_Task brief_
Would you copy only the lines below, beginning with the one that contains "(326, 1253) none" and running through the last entry line?

========================================

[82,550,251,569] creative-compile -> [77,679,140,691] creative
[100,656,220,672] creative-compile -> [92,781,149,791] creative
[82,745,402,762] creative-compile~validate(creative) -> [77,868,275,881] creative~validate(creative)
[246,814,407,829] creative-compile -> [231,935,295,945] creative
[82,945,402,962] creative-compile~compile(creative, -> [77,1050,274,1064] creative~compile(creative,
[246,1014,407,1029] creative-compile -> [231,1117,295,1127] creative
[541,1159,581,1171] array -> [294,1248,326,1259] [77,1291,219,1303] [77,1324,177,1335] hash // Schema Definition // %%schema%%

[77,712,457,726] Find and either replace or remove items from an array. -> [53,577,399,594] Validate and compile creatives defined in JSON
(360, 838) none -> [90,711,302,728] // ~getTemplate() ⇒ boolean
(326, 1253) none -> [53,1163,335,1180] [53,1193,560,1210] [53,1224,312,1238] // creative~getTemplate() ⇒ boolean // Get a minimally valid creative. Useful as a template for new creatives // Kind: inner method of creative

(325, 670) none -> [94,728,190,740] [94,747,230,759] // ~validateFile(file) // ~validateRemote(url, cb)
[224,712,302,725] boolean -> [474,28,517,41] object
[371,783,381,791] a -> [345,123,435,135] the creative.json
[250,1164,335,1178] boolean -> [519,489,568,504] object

========================================

_Reply_
(326, 1253) none -> [53,1163,335,1180] [53,1193,560,1210] [53,1224,312,1238] // creative~getTemplate() ⇒ boolean // Get a minimally valid creative. Useful as a template for new creatives // Kind: inner method of creative

(325, 670) none -> [94,728,190,740] [94,747,230,759] // ~validateFile(file) // ~validateRemote(url, cb)
[224,712,302,725] boolean -> [474,28,517,41] object
[371,783,381,791] a -> [345,123,435,135] the creative.json
[250,1164,335,1178] boolean -> [519,489,568,504] object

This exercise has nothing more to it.